Trouble with PERLIO_INIT/PERLIO_TERM changes

  Steve Hay and Jarkko Hietaniemi tried to make sense of the ongoing
  PerlIO problems, in that reference counts were going too far negative
  and bad things were happening as a result. And the code was a bit too
  twisty for people to understand exactly what was happening. My eyes
  sort of glazed over on this thread.

  It eventually wound up being filed as a bug, see below.

    http://xrl.us/tqdz

  Also, in another thread, Steve also wondered whether
  PerlIO_importFILE() needed to do a "refcnt_inc". Craig A. Berry showed
  him how to test the hypothesis. One thing that came out of it is that
  Steve noticed that the code was leaking file descriptors.

    http://xrl.us/tqd2

  Similarly, Yves Orton found a segfault on Windows due to one of the
  many changes that were attempted this week to come to grips with these
  issues. Rafaël was pretty sure about which patch was the problem, and
  when Yves reverted it, his build succeeded in starting the test suite.

    http://xrl.us/tqd3

"PathTools" now at svk.perl.org

  Ken Williams announced that he'd thrown up "File::Spec" and "Cwd", on
  a Subversion repository, and asked if there were any volunteers who
  wanted to poke around at them. Philippe Bruhat bravely stepped
  forward.

    http://xrl.us/tqd4

Change #26513 breaks "Devel::SmallProf"

  Nicholas Clark found that the addition of an assertion to ensure an AV
  is always non-null made "Devel::SmallProf" curl up and die, and didn't
  what to do about it.

    http://xrl.us/tqd5

  In the new month, the thread continued: Gisle Aas observed that the
  problem went away of the build was configured with "usethreads".
  Rafaël Garcia-Suarez realised that the heart of the problem lay in
  toke.c, and made the appropriate change there.

    http://xrl.us/tqd6

Minor patch for "Benchmark.pm"

  Christophe Grosjean patched what he thought was a minor problem in
  "Benchmark", but was really quite a significant bug when you think
  about it: "cmpthese" used to ignore child process times, which led to
  the fascinating outcome that a process that spawned an external
  command appeared to be faster than something done in native Perl.

    Highly illogical
    http://xrl.us/tqd7

Patches of Interest

Abstract mempool header testing

  Jarkko did a bit of work on memory pools, (that approximates the
  conditions of Win32 on Unix), where memory allocation (especially in
  threads) is a much trickier issue. Nicholas Clark gave a clear
  explanation of how the mechanisms present in the source code fitted
  together, and Jan Dubois completed the picture.

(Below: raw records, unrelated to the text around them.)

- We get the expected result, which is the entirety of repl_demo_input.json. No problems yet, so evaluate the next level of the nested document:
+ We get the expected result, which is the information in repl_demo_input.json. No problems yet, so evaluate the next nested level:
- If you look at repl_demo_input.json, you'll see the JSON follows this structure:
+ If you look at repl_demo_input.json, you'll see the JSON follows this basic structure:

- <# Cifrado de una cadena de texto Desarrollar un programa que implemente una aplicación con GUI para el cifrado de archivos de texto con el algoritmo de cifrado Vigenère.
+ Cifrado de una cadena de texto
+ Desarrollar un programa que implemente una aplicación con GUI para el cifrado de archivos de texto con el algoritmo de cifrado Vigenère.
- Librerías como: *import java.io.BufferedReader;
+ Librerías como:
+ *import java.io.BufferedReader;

  Based especially upon Jan's information, Jarkko produced a patch to
  attempt to clear up some PerlIO problems. Jan, however, thought that
  the code in question traded one set of problems (the mempool
  allocations) for another (leaking stuff from the opcode tree instead),
  and explained how to fix that problem

    http://xrl.us/tqd8

  As the month rolled over into December, Yves Orton took a stab at the
  matter, pointing to a couple of spots in the code that he felt relied
  on flawed assumptions. The patches went back and forth, and I lost
  track of which patch undid what, and which ones were reverted.

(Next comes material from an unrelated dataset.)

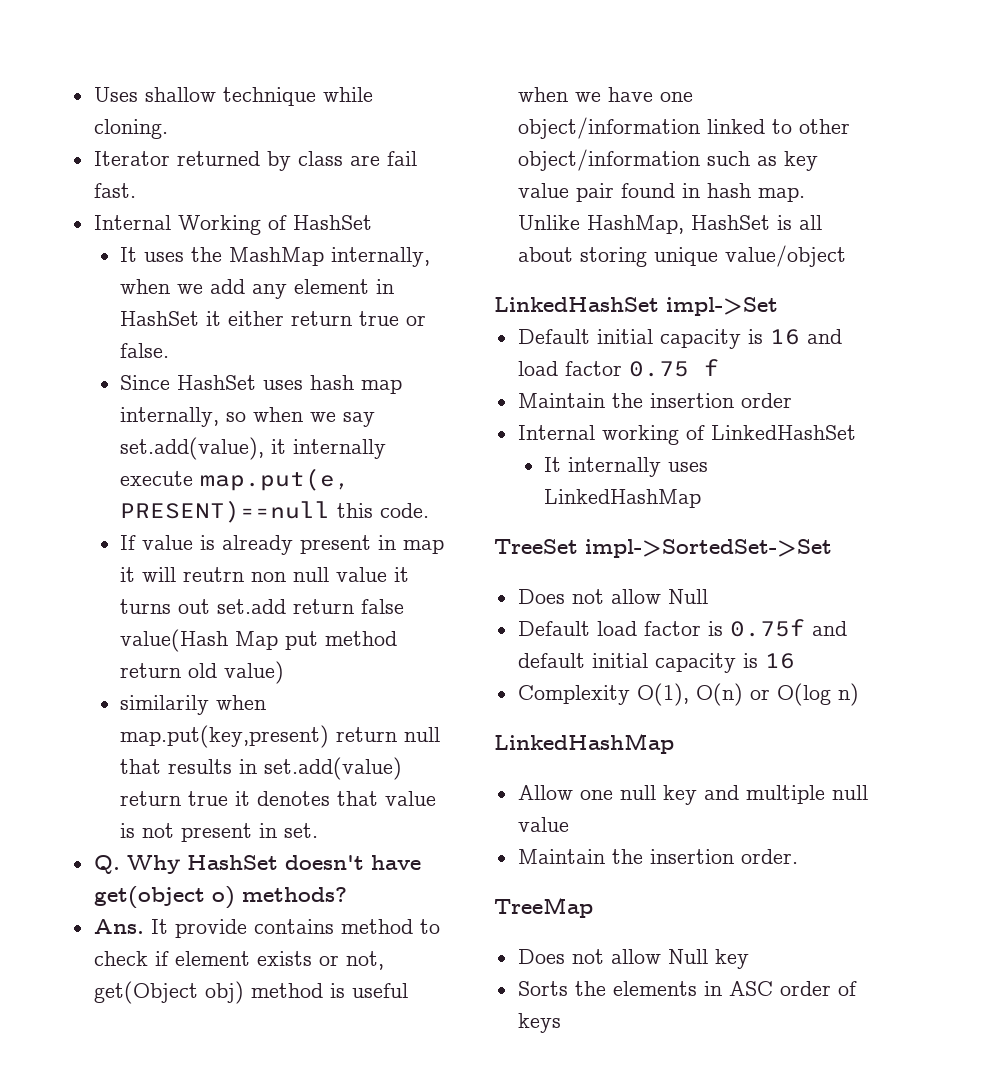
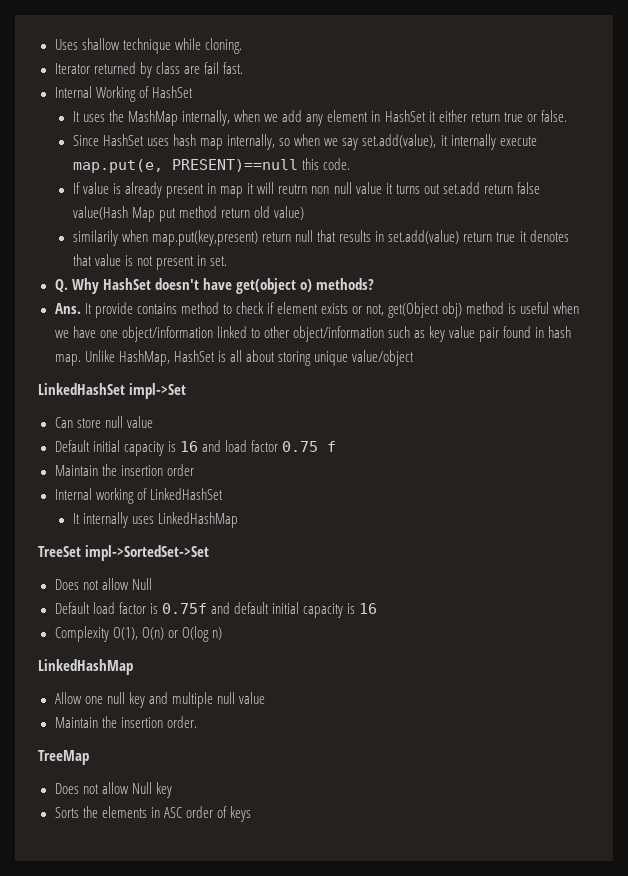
+ Can store null value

  Jan Dubois suggested one strategy for getting things straightened out,
  and Jarkko coded it up as a patch. This seemed to fix things
  sufficiently well that Steve Hay was able to unrevert a previously
  reverted patch with everything still behaving itself.

  Yves was most impressed, but also confused, and asked if there was
  some documentation that explained The Big Picture. Steve Hay did his
  best to illuminate the part of the canvas that he understood, hoping
  that Jan Dubois would chip in and complete as necessary. And so he
  did. Jan gave a thorough best exposé on the issue of mempools here:

    http://xrl.us/tqd9

  Now all we need is for someone to draw a diagram of the myriad ways in
  which one may allocate memory in perl. The thread in the December,
  from the top:

    http://xrl.us/tqea

Building 5.8.8 on OS/2

  Ilya Zakharevich delivered a patch to get 5.8.8 compiling again on
  OS/2. There are still some tests that fail, and Ilya promised to
  address them in a future patch.

    http://xrl.us/tqeb

"perl5db" on "miniperl"

  Similarly, Ilya noticed that perl5db.pl no longer worked with
  "miniperl", due to a reliance on "IO::Handle", which was not yet fully
  operational at that stage of the build process. So he tweaked things
  to handle this situation gracefully.

    http://xrl.us/tqec

"Test::Class" and blead

  A test in "Test::Class" tested for a bogus regular expression, and was
  supposed to die. The funny part was that thanks to Yves Orton's
  tireless efforts, what used to be a meaningless string of characters
  is now a legal pattern, so the pattern matches and the test fails.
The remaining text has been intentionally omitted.